SOURCE DATA
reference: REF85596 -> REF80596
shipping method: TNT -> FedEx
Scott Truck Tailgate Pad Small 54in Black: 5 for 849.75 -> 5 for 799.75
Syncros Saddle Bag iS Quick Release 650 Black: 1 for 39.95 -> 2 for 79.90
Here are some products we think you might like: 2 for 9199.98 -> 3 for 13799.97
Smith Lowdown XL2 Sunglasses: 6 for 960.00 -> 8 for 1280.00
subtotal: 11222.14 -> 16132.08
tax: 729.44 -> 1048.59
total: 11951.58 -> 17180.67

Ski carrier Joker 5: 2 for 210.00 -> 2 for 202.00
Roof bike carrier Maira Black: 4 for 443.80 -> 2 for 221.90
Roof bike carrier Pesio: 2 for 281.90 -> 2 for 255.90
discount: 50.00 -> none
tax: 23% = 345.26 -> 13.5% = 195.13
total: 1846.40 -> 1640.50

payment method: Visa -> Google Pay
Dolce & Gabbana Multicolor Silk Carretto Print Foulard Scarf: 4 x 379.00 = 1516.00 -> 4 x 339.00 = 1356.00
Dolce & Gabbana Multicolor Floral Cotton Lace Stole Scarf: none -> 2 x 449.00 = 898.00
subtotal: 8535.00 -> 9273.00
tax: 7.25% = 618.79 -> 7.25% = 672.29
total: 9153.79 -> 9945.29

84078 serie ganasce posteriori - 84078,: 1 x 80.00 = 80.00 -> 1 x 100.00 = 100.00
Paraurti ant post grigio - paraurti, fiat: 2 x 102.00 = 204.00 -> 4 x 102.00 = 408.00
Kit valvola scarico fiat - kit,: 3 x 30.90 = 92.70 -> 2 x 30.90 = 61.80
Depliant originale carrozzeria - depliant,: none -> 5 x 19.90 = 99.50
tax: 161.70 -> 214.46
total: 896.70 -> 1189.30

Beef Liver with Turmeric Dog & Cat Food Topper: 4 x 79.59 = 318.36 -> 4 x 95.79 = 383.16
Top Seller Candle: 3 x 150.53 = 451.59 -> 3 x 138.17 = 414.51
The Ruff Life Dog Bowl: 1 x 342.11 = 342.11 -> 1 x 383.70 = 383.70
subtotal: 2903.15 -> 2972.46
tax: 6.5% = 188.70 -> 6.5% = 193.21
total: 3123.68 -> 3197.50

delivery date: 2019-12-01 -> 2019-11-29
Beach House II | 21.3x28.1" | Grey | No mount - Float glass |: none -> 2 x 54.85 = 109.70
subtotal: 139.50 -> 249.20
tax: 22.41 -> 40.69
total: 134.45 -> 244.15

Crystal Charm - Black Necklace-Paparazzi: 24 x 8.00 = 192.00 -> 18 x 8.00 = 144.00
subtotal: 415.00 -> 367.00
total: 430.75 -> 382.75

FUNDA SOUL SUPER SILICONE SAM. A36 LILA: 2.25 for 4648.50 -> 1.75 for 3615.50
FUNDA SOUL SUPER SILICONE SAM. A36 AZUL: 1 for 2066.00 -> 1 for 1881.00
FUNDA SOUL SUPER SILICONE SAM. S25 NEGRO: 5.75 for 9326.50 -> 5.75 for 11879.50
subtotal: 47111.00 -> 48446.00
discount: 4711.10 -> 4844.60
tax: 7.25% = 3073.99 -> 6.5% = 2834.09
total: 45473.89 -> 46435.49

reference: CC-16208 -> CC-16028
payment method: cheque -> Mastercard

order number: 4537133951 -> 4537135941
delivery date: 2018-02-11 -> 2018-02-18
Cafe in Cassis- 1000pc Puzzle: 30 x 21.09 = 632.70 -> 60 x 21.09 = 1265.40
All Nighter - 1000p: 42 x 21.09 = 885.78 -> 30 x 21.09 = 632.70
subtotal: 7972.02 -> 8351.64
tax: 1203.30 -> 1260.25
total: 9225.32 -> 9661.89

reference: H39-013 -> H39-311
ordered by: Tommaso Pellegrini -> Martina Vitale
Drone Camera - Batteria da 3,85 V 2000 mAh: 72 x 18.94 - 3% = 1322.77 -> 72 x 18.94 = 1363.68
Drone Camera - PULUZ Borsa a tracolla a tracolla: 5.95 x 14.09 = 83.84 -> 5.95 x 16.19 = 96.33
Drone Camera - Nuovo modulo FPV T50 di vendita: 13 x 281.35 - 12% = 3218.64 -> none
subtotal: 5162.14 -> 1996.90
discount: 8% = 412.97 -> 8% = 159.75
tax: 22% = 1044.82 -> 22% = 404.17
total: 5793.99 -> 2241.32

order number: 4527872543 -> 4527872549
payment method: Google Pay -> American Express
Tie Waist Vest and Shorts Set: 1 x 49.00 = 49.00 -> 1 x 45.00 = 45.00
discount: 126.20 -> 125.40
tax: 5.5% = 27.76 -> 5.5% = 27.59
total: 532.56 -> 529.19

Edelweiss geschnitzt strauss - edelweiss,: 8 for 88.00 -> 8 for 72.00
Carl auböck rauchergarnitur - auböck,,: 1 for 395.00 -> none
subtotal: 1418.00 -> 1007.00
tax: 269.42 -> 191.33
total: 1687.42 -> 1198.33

ASSIGNMENT
Print only these lines, exactly: the one containing "total: 532.56 -> 529.19" and all after it to the end of the entries.

SOLVED EXERCISE
total: 532.56 -> 529.19

Edelweiss geschnitzt strauss - edelweiss,: 8 for 88.00 -> 8 for 72.00
Carl auböck rauchergarnitur - auböck,,: 1 for 395.00 -> none
subtotal: 1418.00 -> 1007.00
tax: 269.42 -> 191.33
total: 1687.42 -> 1198.33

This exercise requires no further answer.